Le thème des motos dans le cyclisme, en particulier leur rôle et leur influence pendant les courses, est un sujet controversé depuis des années. Elles font régulièrement l'objet de critiques, que ce soit pour des raisons de sécurité ou en raison de leur influence supposée sur le déroulement même de la course. L'effet d'abri est le principal problème.
Les critiques affirment que les motos qui transportent des caméras de télévision ou des officiels avantagent les cyclistes en leur offrant une protection contre le vent. La protection contre le vent que peut offrir une moto est tout à fait pertinente, car elle est nettement plus importante que celle d'un cycliste. Dans ce contexte, la situation la plus souvent controversée est celle d'un coureur solitaire ou d'une échappée accompagnés par une moto-caméra, tout à fait compréhensible en tant que tête de course.

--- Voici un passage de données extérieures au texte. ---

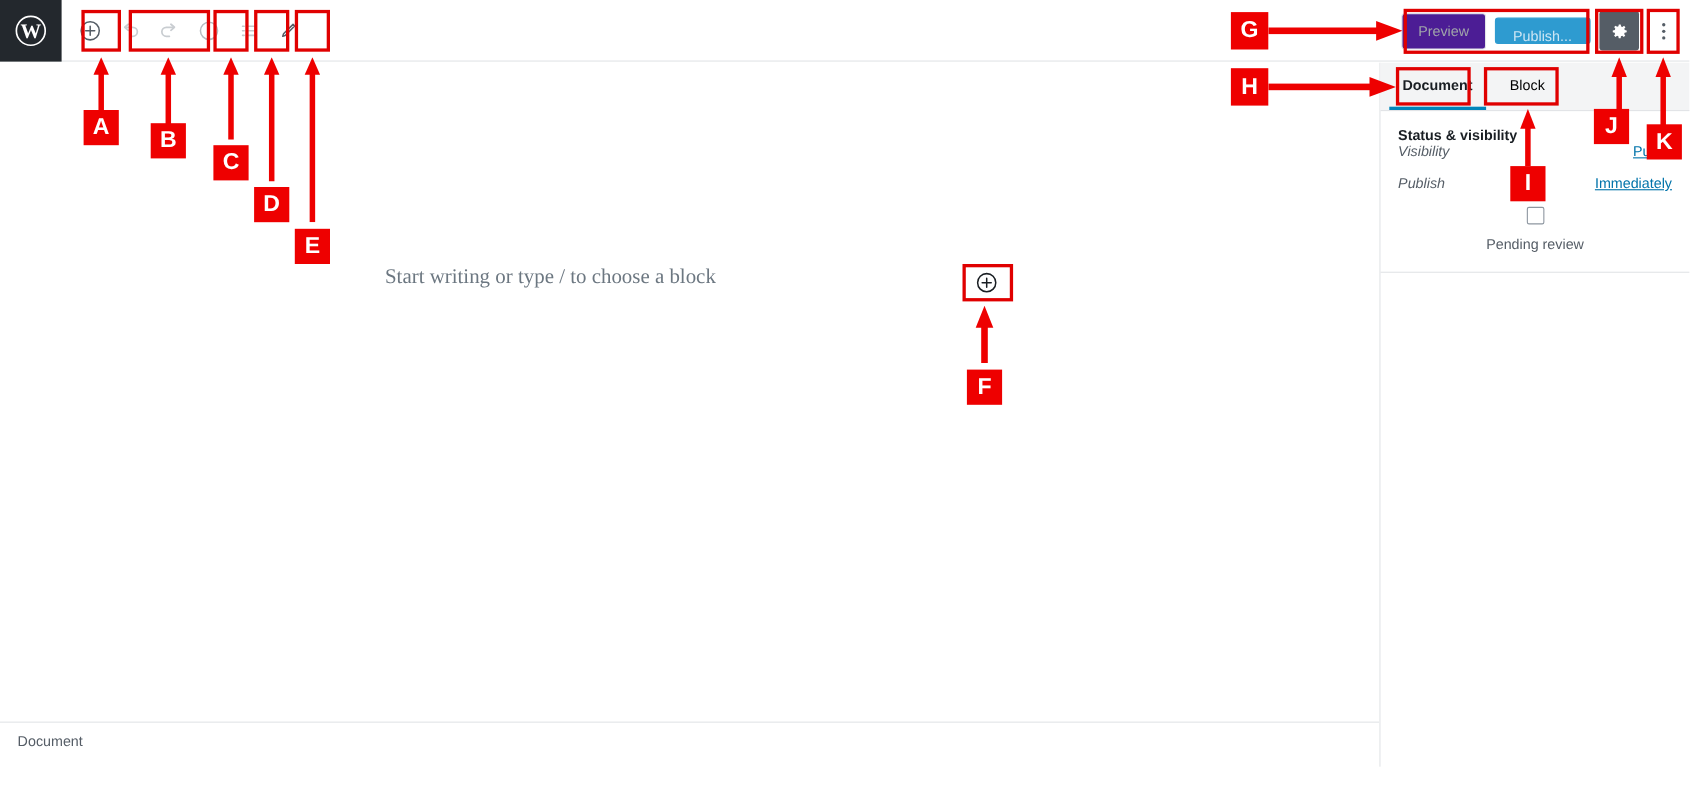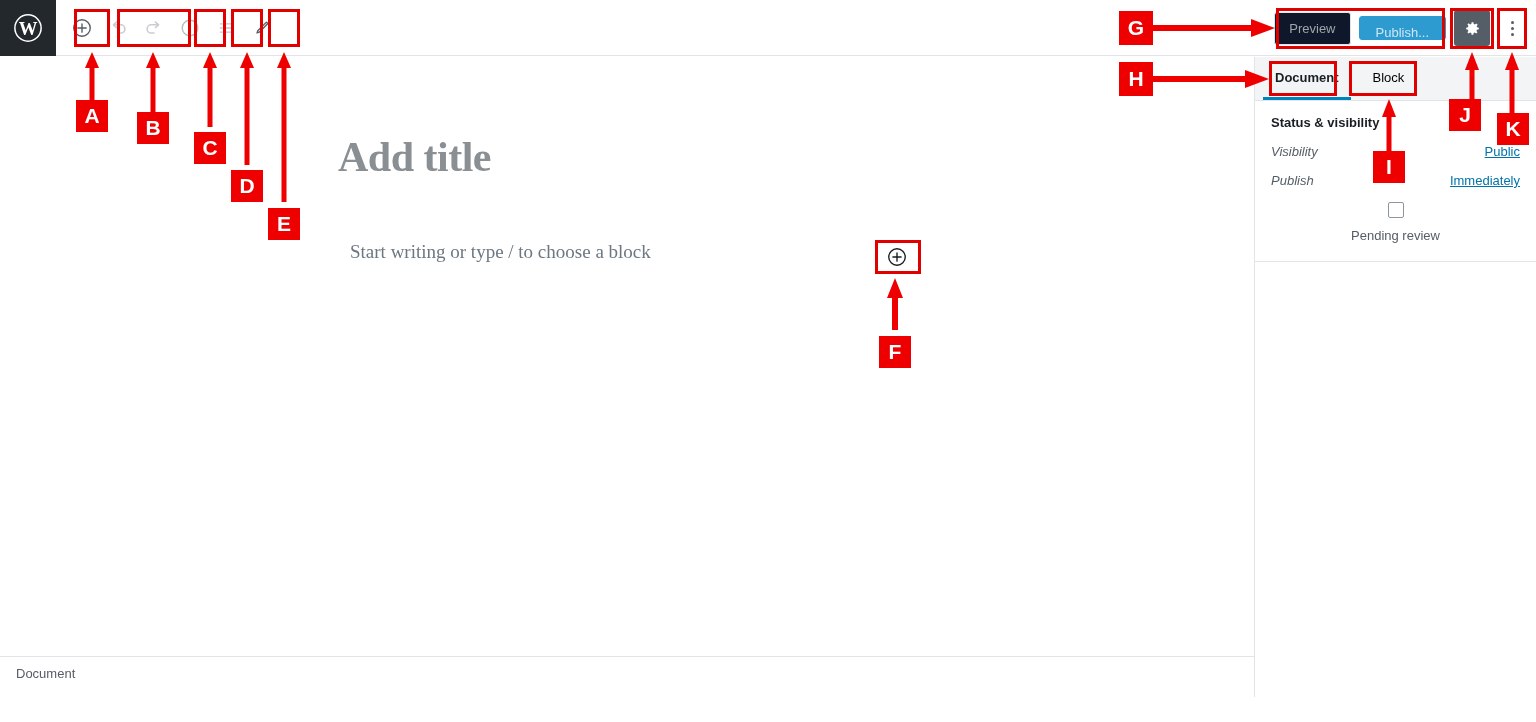"Preview" .preview-btn { background: #0f172a -> #4c1d95 }
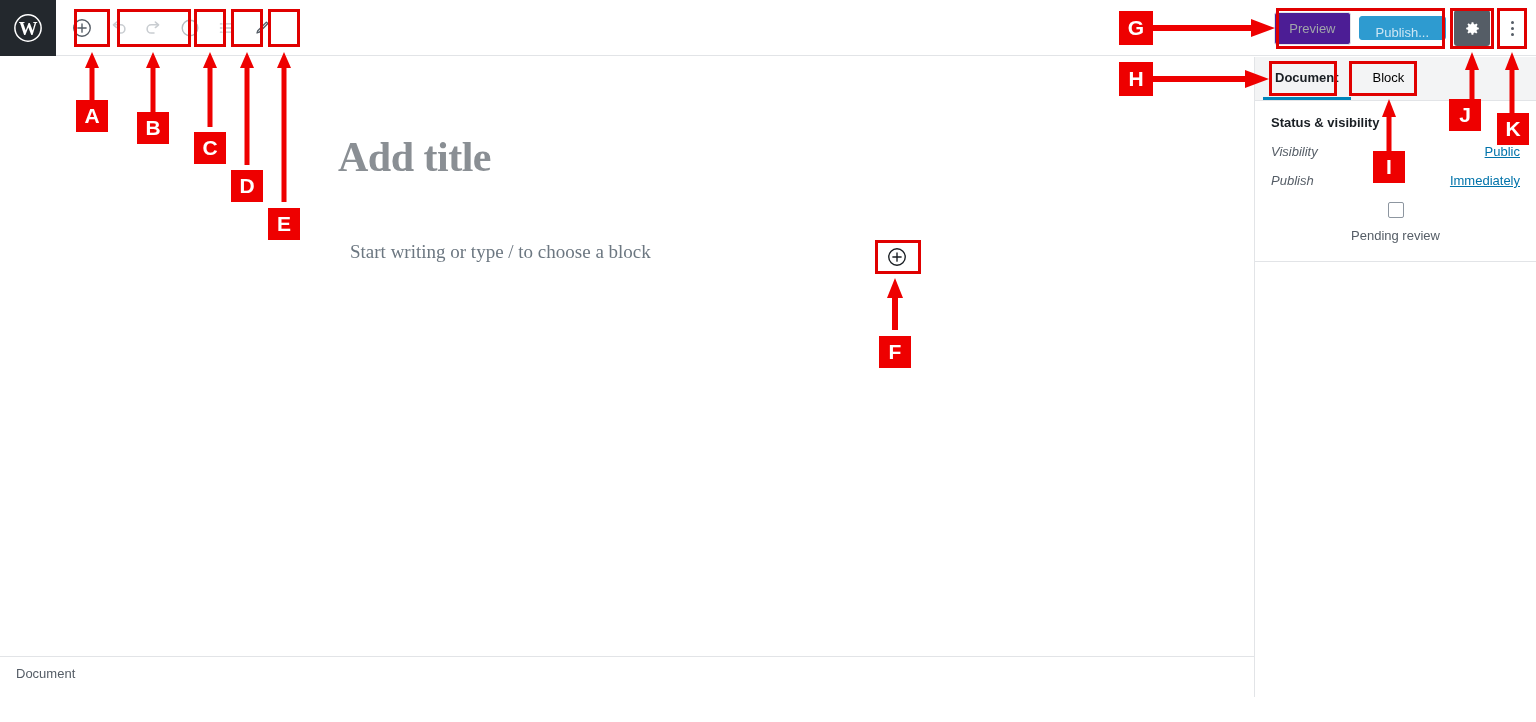"Status & visibility" .panel-title { margin-bottom: 14px -> none }
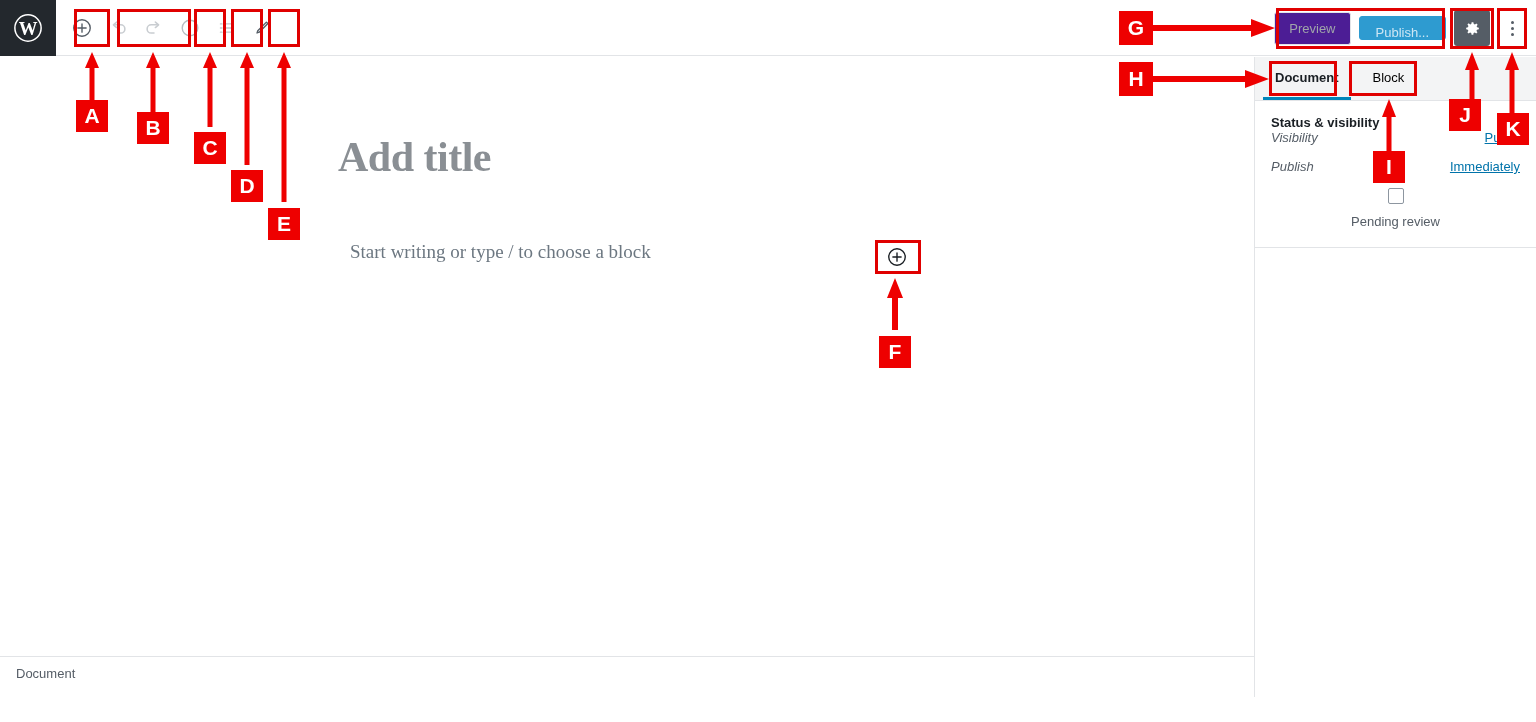"Add title" div.post-title { html: <div>Add title</div> -> none }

Le point crucial : la position de la moto. Si un tel groupe est filmé de l'arrière, il n'y a pas de problème de drafting. Mais si l'on filme de face, tout dépend de la distance. Même à une distance de 20 mètres, l'avantage est clairement mesurable, c'est pourquoi les cameramen sont encouragés à filmer avec un zoom. Cela permet à la moto d'augmenter la distance et de ne pas influencer le déroulement de la course.
D'un autre côté, les organisateurs soulignent la nécessité logistique et médiatique des motos. Elles sont indispensables pour la diffusion d'images en direct et pour la sécurité des coureurs. Un autre problème est évident pour les coureurs. S'ils filment toujours un groupe de l'arrière, mais que d'autres coureurs les rejoignent par l'arrière, ils doivent, à partir d'un certain intervalle de temps, se placer devant pour ne pas être un obstacle, mais aussi un drafting pour les coureurs qui s'approchent. Il ne leur reste donc plus qu'à filmer de l'avant. La course peut souvent être mouvementée et des décisions lourdes de conséquences doivent être prises en quelques secondes. Les choses ne sont donc pas toujours aussi simples pour les coureurs.
Lors du Tour de Romandie 2026, c'était à nouveau le cas. Valentin Paret-Peintre s'est agacé dans une interview après une étape que des motos aient offert de l'ombre à Tadej Pogačar. Ce reproche n'est pas nouveau et ressemble à ceux qui sont formulés lors de tant de courses. En particulier lors des classiques de printemps, ces discussions sont presque attendues en raison des conditions de course serrées et souvent mouvementées. Le débat est ainsi relancé.
Le défi consiste à trouver un équilibre dans lequel les motos n'influencent pas les pilotes, mais peuvent néanmoins remplir leurs rôles importants. Pour s'attaquer à ce problème, nombreux sont ceux qui demandent une réglementation et une surveillance plus strictes des motos pendant les courses. Une meilleure formation des pilotes et une définition claire des règles pourraient contribuer à réduire les malentendus et les inquiétudes. Dans l'ensemble, la critique des motos reste un thème récurrent dans le cyclisme, qui continuera probablement à alimenter les discussions à l'avenir. Dans ce contexte, l'équilibre entre nécessité et influence restera la clé pour préserver l'intégrité du sport.